With his art and businesses lost, the pull toward California was overwhelming. During the winter of 2011, without telling anyone, Chatham packed his “10 gray T-shirts and three pairs of overalls,” and drove south to Marin Country. He felt at home in Piazzoni country. He slept at various places, then bought a house in Point Reyes Station, where he planned to open a gallery. Poor health prevented him from doing so. “That was pretty heartbreaking,” McCann says. His drinking had increased, and “ultimately it’s what ended his life.”
At his death, tributes appeared in the San Francisco Chronicle, the Billings Gazette, and other publications around the country. McGuane told the Chronicle, “[Chatham] saw things askew from most people … If [he] looked at a landscape in California and Montana and decided to paint it, he wouldn’t look at what most people look at. His outlook was fresh and surprising.”

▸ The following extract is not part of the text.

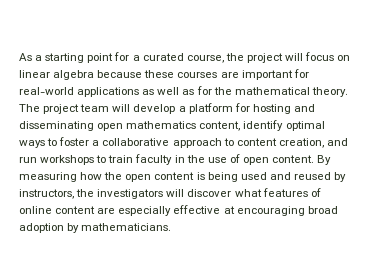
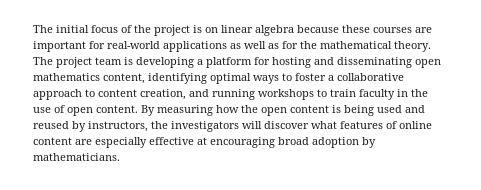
[19,52,335,63] As a starting point for a curated course, the project will focus -> [33,25,202,36] The initial focus of the project is
[112,104,176,114] will develop -> [124,57,194,68] is developing
[243,120,284,131] identify -> [148,73,207,84] identifying
[19,157,37,163] run -> [212,89,255,100] running

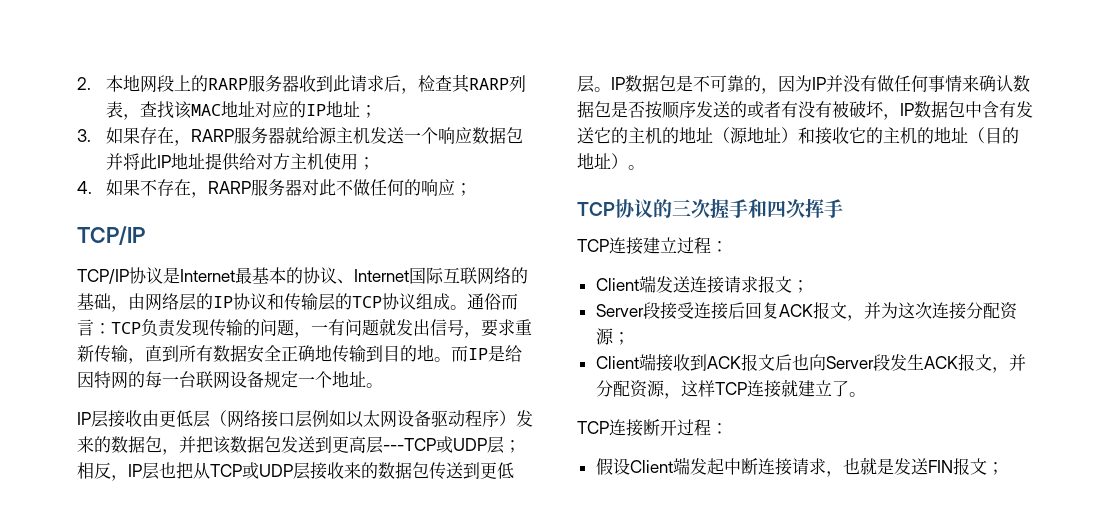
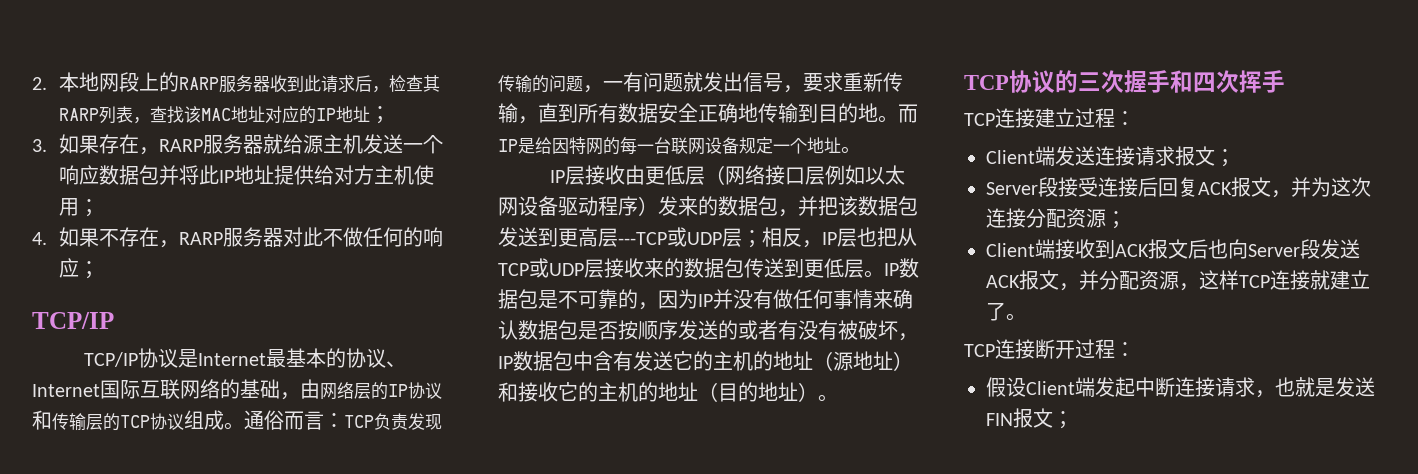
[906,354,924,370] 生 -> [1340,239,1360,259] 送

Museum curator Jackson recalled that, “Russell Chatham once described his paintings as expressing the poetic or meditative nature of the landscape, searching for something beyond ourselves, and allowing greater freedom for the viewer’s imagination.” These were succinct appraisals. But in 2009, while still hopeful and planning a retrospective, Chatham had characterized his life and art in a uniquely Chatham-esque manner. In a letter to friends and patrons, he wrote: “Picture a pastry bag, and in it are … the essences of Gottardo Piazzoni, Ryder, Whistler, Van Gogh, the Sung masters, and a thousand others.” When squeezed, from the decorative nozzle “comes this peculiar, white-haired human being, who sits alone all day in a pair of overalls under a skylight and in front of a canvas trying to turn red, yellow, and blue into songs of the imagination, while the wind howls and the snow swirls outside.”
His commitment to his art had been total. As was his desire to communicate the essence of his spirit. He’d say, “I want to pour so much into a picture, that when someone looks at it, they burst into tears. To me, that’s a tremendous goal.”